Well I am two and a half weeks from surgery and things are going pretty well. We had a follow-up appointment with my surgeon yesterday and they were pretty happy with how well things are going. I am so happy we came here for this - Dr. Reardon and his staff have been great to us and I am lucky to have him as my surgeon as there is nobody with more experience than him when it comes to removing cardiac tumors (I think I was his 30th resection).
The pain has abated significantly and the incision is healing (though it’s still a little sore). Right now the worst part is the limited mobility (I threw a toy for my dog yesterday and it felt like someone stabbed me in the chest) and discomfort sleeping but it seems to get better every day. I am hoping to be able to walk a mile (I still get short of breath easily) by sometime next week and maybe two miles by the time I am four weeks out of surgery.
We’ve received the operative report and the pathology report and overall I think the news is pretty good. As we knew all along Dr. Reardon was able to resect 100% of the tumor. While I was on the operating table the checked the margins and the part of my heart where the SVC artery comes in didn’t have clean margins, meaning there were still traces of the tumor in the heart tissue they cut out, so he cut a little more away from my SVC and was able to get clean margins all around. Though the recurrence rate for these tumors is very high, the fact that he was able to get clean margins weighs heavily in my favor. We talked to him about the decision not to remove the sternum and he reiterated to us that it looked healthy and he didn’t think removing it was nesissary. We talked about the possibility of either treating it with radiation or removing it in the future if scans ever show the cancer I have (or had?) in that area to be active. I was concerned because in July, when the Taxol chemo stopped working, my sternum lit-up on the PET scan indicating active cancer cells. The hope is the AIM chemo killed them (we’ll get a better idea of that in February when I get scanned again).
The pathology report didn’t deliver the news I was hoping and since we haven’t met with my oncologist yet I am not sure how to take it. The tumor in my heart was 90% necrotic (dead) when it was removed meaning the chemo killed 90% of the cancer cells in my heart. Though 90% is a high number, 100% would be much better as this would show a complete response to the chemo. In theory, I think you can apply that 90% to all the active cancer cells in my body which means it’s unlikely the chemo alone was enough to kill 100% of the cancer in my sternum, spine and rib (hopefully the radiation took care of the rest in my spine and rib).
So the big question is what’s next? Though the primary tumor is now gone (which really puts my mind at ease) the fact that the cancer was metastatic means I have to stay vigilant and aggressive. The possibility that the cancer exists in other parts of my body but is too small to show on scans will always be there. When all is said and done I will be off of chemo for 10-12 weeks and if nothing happens (meaning I get clean scans) in that time I feel that means very good things. In my talks with Dr. Ravi it’s apparent that we are going to stay aggressive in combating this disease which means I will likely have two more AIM treatments (which will put me at my limit) and then move on to another chemotherapy to keep killing the cancer cells we can’t see.

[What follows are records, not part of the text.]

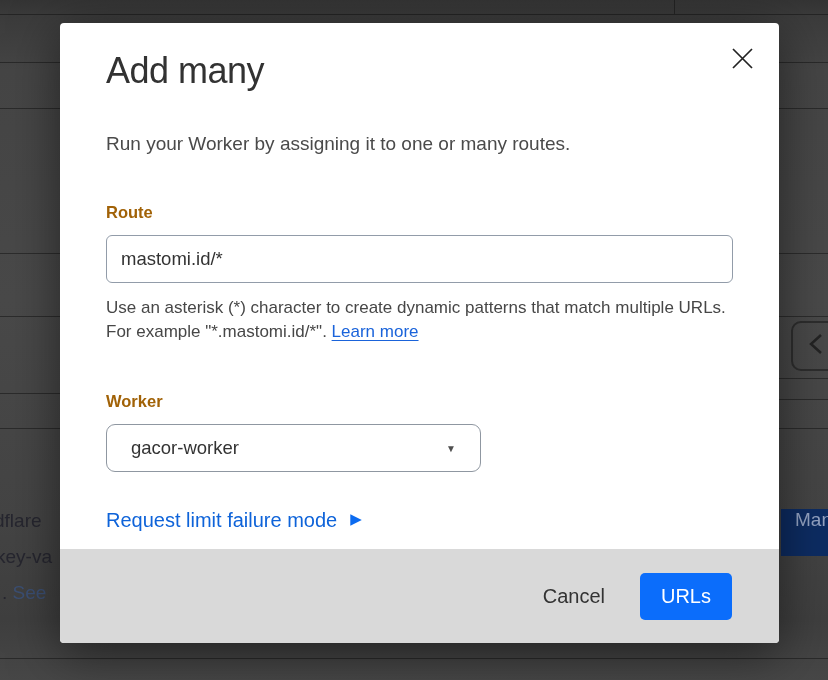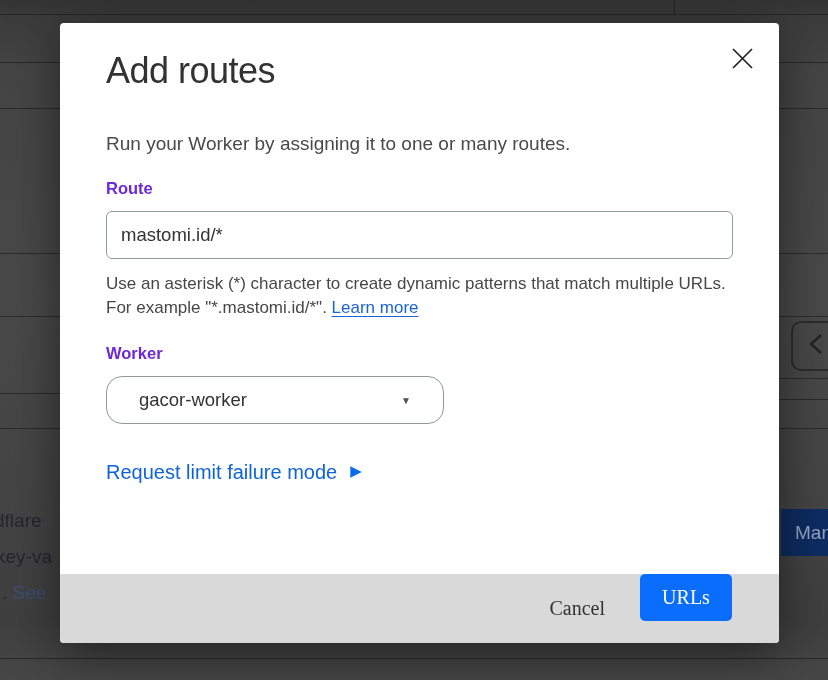--- a/index.html
+++ b/index.html
@@ -163,7 +163,7 @@
   </button>
 
   <div class="modal-body">
-    <h1 class="modal-title">Add routes</h1>
+    <h1 class="modal-title">Add many</h1>
 
     <div class="modal-desc">Run your Worker by assigning it to one or many routes.</div>
 

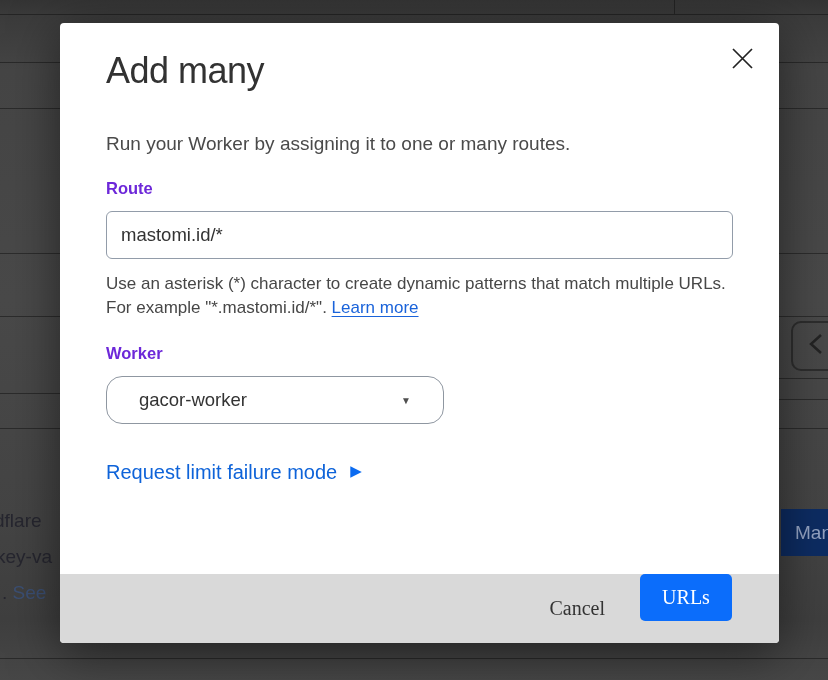--- a/index.html
+++ b/index.html
@@ -74,7 +74,7 @@
   }
   .modal-desc { margin-top: 44px; font-size: 19px; color: #4a4a4a; }
 
-  .field-label { margin-top: 24px; font-size: 16.5px; font-weight: 700; color: #6d28d9; }
+  .field-label { margin-top: 48px; font-size: 16.5px; font-weight: 700; color: #a16207; }
 
   .text-input {
     display: block; margin-top: 13px;

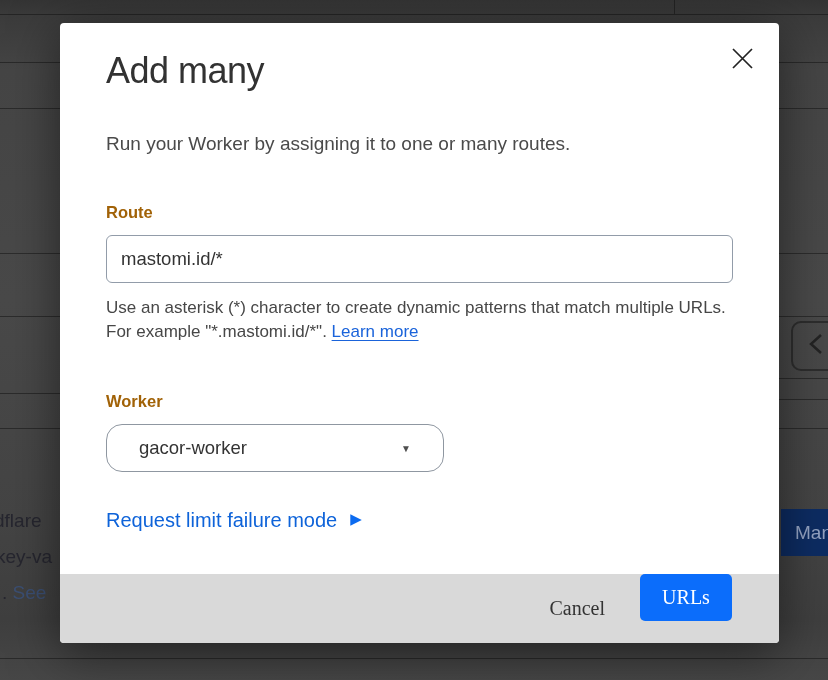--- a/index.html
+++ b/index.html
@@ -88,10 +88,10 @@
   .link { color: #1a63da; text-decoration: underline; text-underline-offset: 3px; cursor: pointer; }
 
   .select {
-    margin-top: 13px; width: 338px; height: 48px;
-    border: 1px solid #8f97a1; border-radius: 16px; background: #fff;
+    margin-top: 13px; width: 375px; height: 48px;
+    border: 1px solid #8f97a1; border-radius: 9px; background: #fff;
     display: flex; align-items: center; justify-content: space-between;
-    padding: 0 32px; font-size: 18.5px; color: #333; cursor: pointer;
+    padding: 0 24px; font-size: 18.5px; color: #333; cursor: pointer;
   }
   .caret { font-size: 10px; color: #4f4f4f; }
 

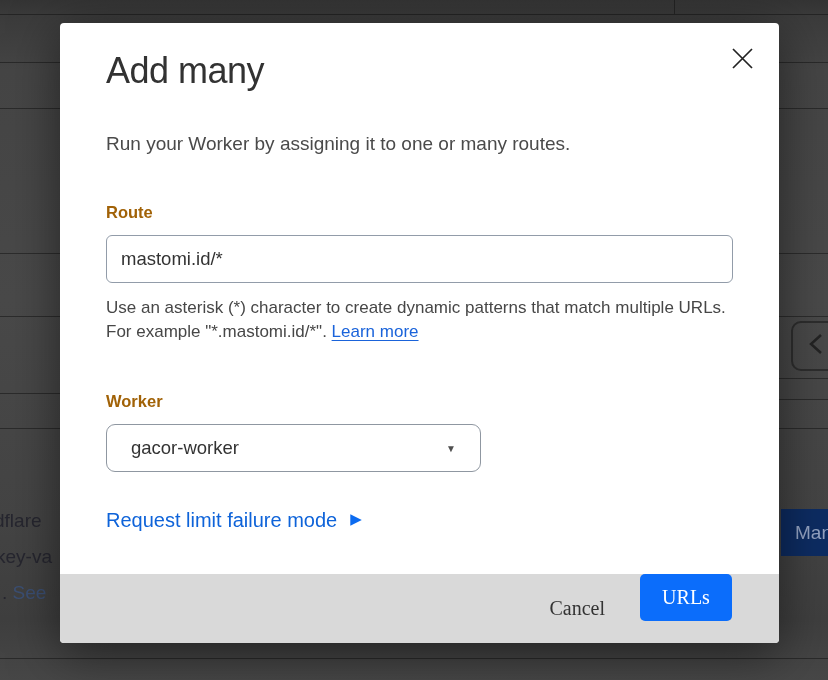--- a/index.html
+++ b/index.html
@@ -49,7 +49,7 @@
     width: 47px; height: 47px;
     background: #0d2c62; color: #94a3c2;
     font-size: 19px;
-    display: flex; align-items: center; padding-left: 14px;
+    display: flex; align-items: flex-start; padding-left: 14px;
     border: none;
   }
 

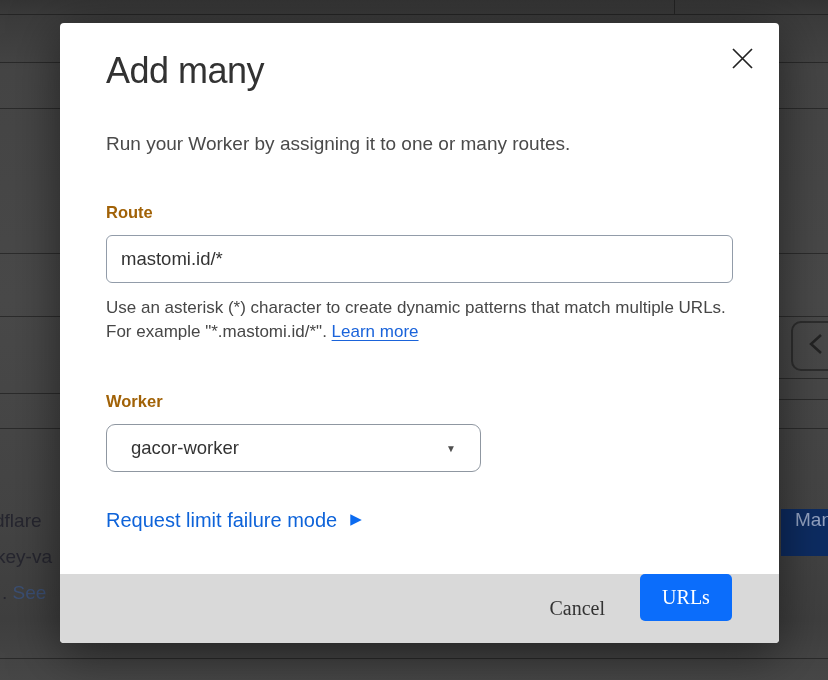--- a/index.html
+++ b/index.html
@@ -104,10 +104,10 @@
   .request-link .arrow { font-size: 15px; color: #0b6bf0; position: relative; top: 1px; }
 
   .modal-footer {
-    position: absolute; left: 0; right: 0; bottom: 0; height: 69px;
+    position: absolute; left: 0; right: 0; bottom: 0; height: 94px;
     background: #d9d9d9; border-radius: 0 0 4px 4px;
-    display: flex; justify-content: flex-end;
-    padding: 0 47px; gap: 35px; font-family: Liberation Serif, serif;
+    display: flex; align-items: center; justify-content: flex-end;
+    padding: 0 47px; gap: 35px;
   }
   .btn-cancel {
     background: none; border: none; padding: 0; cursor: pointer;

I go home next week and I can’t wait to get back to Syracuse and the two feet of snow that’s there because something just doesn’t feel right when it’s January and there is no snow on the ground (though I am enjoying Houston a little!). I've had a lot of support from family and friends while I've been here and I am so thankful for everyone who came or helped out at home. Shana and my mother have been here since 12/22 with me and are taking such great care of me and I hope they know how much I love and appreciate them for everything they have done and all they have sacrificed (same goes for my dad, who went back to Syracuse last week). I can’t wait to get back to work and back to normal (at least what I think of as normal) sometime in the next few weeks.
I am working on getting the video and pictures from the surgery - still mulling over whether I will post them here or not, but I am anxious to see them. Thanks for reading my blog and thanks so much for all of the messages and support. I thank god everyday for all my wonderful family and friends and the messages, emails, texts and phone calls really keep me going. I am a pretty lucky guy.